▶ [WORK REQUEST] From the material below, copy every line in which the word "telemetry" occurs.

▶ [RAW DATA]
--*--
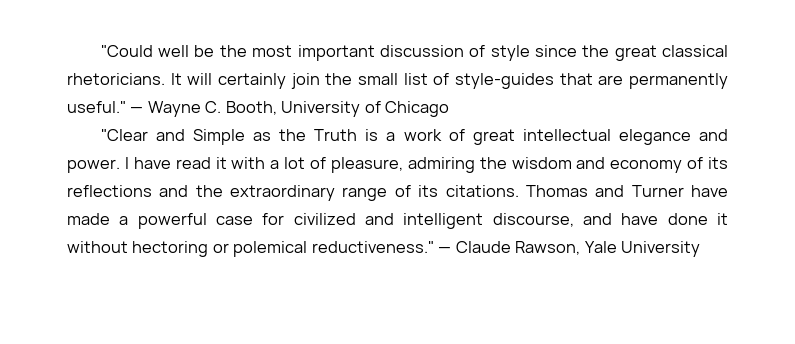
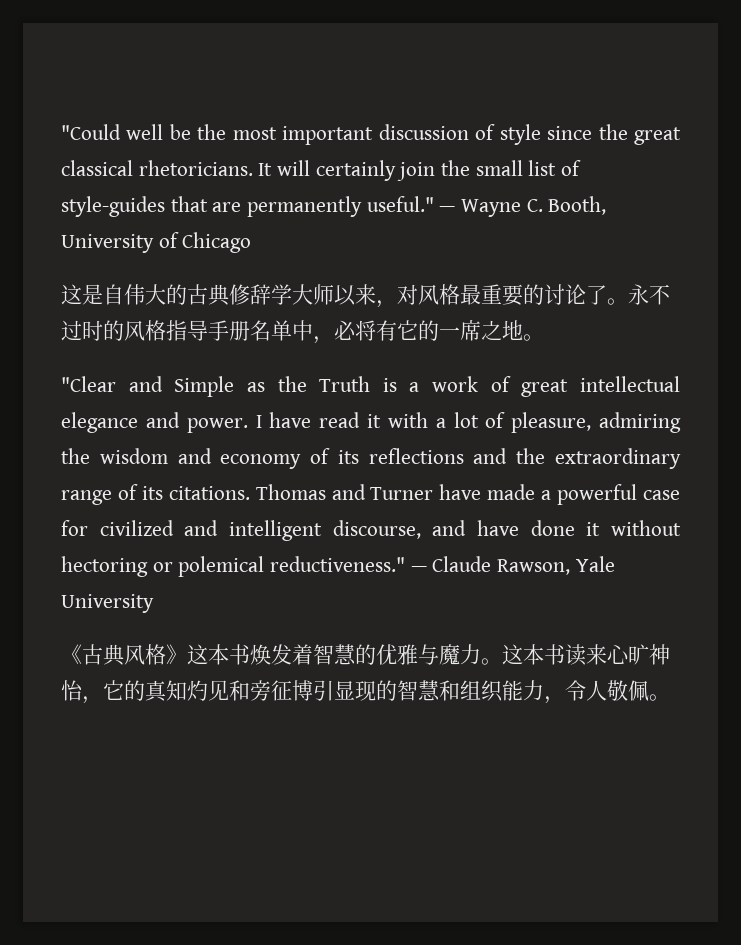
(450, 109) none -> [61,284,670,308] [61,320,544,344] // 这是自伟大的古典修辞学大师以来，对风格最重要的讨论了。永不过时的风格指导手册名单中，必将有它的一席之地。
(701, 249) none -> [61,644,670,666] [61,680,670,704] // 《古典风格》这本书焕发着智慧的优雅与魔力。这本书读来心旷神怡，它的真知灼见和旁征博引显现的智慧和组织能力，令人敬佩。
--*--
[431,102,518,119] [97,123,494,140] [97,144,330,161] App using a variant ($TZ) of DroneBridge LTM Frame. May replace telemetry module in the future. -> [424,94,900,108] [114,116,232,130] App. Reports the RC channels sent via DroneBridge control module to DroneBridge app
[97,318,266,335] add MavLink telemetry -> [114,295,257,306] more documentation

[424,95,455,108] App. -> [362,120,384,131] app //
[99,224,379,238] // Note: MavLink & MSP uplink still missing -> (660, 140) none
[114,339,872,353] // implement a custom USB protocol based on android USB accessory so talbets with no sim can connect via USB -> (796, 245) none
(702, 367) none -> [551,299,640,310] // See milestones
--*--
▶ [EXERCISE OUTPUT]
[431,102,518,119] [97,123,494,140] [97,144,330,161] App using a variant ($TZ) of DroneBridge LTM Frame. May replace telemetry module in the future. -> [424,94,900,108] [114,116,232,130] App. Reports the RC channels sent via DroneBridge control module to DroneBridge app
[97,318,266,335] add MavLink telemetry -> [114,295,257,306] more documentation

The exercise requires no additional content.